CMS has basically been replaced by MGS globally. From personal experience and from other discussions here, it's understood areas around the Netherlands do use cm a fair bit, but globally it's not the norm. Centimeters don't work well with the rest of the system as they are a kilo, mega, etc 3 place shift. Just like how decimeters are not used. In the US centimeters are often brought up when go over metric with kids, and tend to be spoken by people who don't use metric. For those who do use metric a lot, they are almost never used. Often they can't be used because the field or contract simply won't allow them. Also tools (software) is default mm. Engineering drawings if in metric are mm-kg-s. As others mentioned, usage of cm is in general a casual usage thing, not something people would generally use operationally. Not really any different than how Yards are perfectly valid in the inch system, but you don't use them on drawings, design, etc. But in casual usage for how far away something is, sure.

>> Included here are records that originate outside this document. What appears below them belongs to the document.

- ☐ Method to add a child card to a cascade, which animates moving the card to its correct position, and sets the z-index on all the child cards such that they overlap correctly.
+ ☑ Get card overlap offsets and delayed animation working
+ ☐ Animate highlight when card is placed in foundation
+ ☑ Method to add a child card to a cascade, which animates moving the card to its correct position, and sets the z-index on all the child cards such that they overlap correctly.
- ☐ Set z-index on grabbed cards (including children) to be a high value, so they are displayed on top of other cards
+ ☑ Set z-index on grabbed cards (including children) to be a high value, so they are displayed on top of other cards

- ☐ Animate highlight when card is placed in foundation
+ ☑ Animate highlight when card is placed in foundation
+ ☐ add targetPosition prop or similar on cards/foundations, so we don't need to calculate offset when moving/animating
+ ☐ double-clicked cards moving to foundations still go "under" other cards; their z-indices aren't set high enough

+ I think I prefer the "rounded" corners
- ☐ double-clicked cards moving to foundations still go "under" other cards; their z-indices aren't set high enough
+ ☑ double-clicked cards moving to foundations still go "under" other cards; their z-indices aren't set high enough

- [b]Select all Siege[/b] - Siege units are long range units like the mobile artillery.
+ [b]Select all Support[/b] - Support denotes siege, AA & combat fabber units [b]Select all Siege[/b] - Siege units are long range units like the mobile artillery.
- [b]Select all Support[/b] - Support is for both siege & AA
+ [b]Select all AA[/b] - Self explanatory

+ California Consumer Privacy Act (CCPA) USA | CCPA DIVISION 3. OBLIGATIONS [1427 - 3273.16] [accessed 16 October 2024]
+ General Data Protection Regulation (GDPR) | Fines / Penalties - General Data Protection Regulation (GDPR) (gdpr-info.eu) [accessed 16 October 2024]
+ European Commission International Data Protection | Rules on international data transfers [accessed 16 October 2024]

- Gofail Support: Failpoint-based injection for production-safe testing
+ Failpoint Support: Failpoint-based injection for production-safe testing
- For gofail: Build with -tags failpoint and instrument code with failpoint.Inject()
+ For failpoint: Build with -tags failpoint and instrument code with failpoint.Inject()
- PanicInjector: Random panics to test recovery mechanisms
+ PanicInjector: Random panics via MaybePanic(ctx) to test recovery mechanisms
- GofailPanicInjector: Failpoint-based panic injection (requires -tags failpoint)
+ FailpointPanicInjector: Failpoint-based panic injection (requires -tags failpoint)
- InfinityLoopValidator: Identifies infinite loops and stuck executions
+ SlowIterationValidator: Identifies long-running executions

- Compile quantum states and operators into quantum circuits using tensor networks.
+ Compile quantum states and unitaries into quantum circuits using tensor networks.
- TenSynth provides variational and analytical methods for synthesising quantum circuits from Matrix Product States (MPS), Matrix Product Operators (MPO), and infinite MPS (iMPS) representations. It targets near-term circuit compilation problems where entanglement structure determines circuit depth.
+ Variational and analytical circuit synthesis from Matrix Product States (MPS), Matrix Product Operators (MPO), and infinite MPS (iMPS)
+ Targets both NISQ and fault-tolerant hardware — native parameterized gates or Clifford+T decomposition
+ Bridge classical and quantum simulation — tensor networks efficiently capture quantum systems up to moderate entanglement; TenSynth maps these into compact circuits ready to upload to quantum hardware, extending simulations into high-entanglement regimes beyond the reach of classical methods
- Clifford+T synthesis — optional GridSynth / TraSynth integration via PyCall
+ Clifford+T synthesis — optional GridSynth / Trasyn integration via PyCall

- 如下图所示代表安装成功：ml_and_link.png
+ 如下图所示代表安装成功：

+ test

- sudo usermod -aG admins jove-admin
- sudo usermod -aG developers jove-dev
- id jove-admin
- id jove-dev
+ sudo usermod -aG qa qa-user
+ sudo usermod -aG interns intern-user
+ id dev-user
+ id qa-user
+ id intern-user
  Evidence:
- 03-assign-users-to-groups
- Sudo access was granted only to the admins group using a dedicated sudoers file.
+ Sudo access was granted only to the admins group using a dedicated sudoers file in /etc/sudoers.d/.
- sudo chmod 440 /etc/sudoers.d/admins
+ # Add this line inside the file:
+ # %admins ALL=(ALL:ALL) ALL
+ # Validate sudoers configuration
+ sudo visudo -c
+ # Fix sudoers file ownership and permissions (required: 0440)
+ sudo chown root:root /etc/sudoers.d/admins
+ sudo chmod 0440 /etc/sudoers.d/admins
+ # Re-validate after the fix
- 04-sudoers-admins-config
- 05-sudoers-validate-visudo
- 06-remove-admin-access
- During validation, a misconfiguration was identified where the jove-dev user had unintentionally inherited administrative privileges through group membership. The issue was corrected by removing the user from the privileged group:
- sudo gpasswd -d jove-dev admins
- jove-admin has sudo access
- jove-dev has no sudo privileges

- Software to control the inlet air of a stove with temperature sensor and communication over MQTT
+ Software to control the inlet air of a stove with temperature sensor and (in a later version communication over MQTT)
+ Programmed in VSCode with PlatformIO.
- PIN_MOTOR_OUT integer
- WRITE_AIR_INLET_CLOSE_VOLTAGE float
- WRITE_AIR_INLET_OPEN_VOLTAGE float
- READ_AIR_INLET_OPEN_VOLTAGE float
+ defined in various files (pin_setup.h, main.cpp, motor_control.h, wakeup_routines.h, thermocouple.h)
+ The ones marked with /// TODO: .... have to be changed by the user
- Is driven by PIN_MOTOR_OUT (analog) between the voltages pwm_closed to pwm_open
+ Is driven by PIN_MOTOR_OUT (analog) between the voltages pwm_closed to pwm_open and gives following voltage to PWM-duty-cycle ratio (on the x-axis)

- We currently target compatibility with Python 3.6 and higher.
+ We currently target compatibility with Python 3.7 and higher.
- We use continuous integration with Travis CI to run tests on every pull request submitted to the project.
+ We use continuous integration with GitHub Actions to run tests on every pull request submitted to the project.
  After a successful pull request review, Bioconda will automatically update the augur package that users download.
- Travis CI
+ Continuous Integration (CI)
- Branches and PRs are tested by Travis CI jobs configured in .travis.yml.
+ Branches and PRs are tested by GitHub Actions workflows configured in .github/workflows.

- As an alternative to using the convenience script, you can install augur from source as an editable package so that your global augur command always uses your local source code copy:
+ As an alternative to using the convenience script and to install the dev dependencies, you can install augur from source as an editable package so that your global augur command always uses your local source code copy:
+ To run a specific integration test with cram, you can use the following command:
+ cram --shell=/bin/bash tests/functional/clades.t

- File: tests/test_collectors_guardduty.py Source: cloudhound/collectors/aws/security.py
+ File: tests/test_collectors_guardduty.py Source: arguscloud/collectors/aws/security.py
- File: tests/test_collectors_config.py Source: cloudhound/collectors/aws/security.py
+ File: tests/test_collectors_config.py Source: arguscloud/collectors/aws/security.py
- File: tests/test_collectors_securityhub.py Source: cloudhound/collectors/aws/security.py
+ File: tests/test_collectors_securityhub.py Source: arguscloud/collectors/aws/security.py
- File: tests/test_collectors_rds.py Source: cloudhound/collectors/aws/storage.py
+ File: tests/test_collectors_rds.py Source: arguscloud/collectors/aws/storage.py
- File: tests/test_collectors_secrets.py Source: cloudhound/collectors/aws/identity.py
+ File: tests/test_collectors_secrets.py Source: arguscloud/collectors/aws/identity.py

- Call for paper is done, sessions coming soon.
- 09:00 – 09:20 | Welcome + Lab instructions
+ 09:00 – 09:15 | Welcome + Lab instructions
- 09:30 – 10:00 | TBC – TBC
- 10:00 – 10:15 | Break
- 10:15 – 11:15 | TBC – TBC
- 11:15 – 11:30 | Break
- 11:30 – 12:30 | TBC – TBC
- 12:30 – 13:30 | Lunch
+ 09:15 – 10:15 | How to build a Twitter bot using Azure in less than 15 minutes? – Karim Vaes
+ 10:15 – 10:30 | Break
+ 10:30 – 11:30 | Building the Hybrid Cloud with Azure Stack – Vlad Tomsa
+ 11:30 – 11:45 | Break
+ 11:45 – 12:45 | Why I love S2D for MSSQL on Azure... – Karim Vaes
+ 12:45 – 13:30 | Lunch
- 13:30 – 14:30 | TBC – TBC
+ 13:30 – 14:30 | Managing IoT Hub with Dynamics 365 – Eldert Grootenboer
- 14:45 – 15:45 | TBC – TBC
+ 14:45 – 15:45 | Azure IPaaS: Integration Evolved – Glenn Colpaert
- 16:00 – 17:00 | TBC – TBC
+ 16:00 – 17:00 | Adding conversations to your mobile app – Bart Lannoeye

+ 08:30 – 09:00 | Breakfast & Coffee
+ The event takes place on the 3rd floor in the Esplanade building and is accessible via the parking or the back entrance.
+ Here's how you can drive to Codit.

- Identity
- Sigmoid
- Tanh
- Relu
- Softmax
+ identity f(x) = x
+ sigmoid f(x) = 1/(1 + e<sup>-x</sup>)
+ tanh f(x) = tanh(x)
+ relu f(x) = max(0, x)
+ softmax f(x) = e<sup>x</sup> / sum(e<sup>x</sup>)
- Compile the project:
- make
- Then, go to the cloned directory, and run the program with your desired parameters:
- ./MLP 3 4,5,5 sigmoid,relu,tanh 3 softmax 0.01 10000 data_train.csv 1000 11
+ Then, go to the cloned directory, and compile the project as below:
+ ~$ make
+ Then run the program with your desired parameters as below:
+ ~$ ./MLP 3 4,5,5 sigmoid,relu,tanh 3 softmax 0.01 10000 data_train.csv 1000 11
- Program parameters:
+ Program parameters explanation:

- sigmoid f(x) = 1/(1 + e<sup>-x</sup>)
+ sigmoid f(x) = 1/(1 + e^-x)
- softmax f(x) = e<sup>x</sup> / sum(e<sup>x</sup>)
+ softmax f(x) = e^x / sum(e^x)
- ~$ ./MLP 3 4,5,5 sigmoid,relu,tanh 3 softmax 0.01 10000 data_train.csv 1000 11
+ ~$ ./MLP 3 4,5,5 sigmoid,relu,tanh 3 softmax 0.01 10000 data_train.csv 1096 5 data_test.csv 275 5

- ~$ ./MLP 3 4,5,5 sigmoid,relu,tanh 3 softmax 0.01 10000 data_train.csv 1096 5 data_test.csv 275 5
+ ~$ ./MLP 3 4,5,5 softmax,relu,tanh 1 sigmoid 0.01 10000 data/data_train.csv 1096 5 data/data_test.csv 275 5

Centimeters defeat one of the primary benefits of metric over inch. With mm, almost everything you do is whole units, not decimals. Needing less than 1mm is un-common, yet 1mm works out nice as a base thickness. Even in engineering work it's nice as most all dimensions are whole mm numbers. Not many things get over 1m, and when they do mm still work fine up thru 10m. 1mm is ~.040" which is a classic big tolerance, and 0.1mm is a good tighter tolerance limit .004" (aka about 1 sheet of paper). So designing stuff you are always in mm, and only introduce a decimal on things where you have to like hole tolerancing, surfaces, profiles, etc. It just works out really well. We don't say 1cm bolt, or 1.8cm bolt or 0.6cm bolt, we say 6, 10, 18mm bolts, it's just so much cleaner/easier. 0.5mm pencil comes across much better than .05cm pencil. Centimeters mean you loose that and now have a decimal place all the time, now your back to the same headaches as inches.
Using cm and mm together gets real confusing. This is where the tape measures cause problem. You got a number in your head say 1106mm, you go to your cm tape and go past 100 (the 1 meter mark) to 106, make mark. Now you just messed up, you are off by 46mm. You ended up making your mark at 1060mm, not the 1106 mark you intended. You have just killed the beauty of metric.
Since stuff when listed with it's proper metric designations are listed in mm, introducing cm to the mix is a headache and its the very thing that causes people not to want to work in metric. Almost universally those I find who hate metric or find it dumb speak of cm when pointing out the issues/flaws and to some degree they have a point. Where those who do work in mm, almost never use/speak of cm. Tape measures are this strange thing where ones that are metric tend to be cm, which is just annoying since nothing else metric is listed in cm. Thankfully Festool doesn't recognize cm and sticks to mm (except when they ditch metric all together).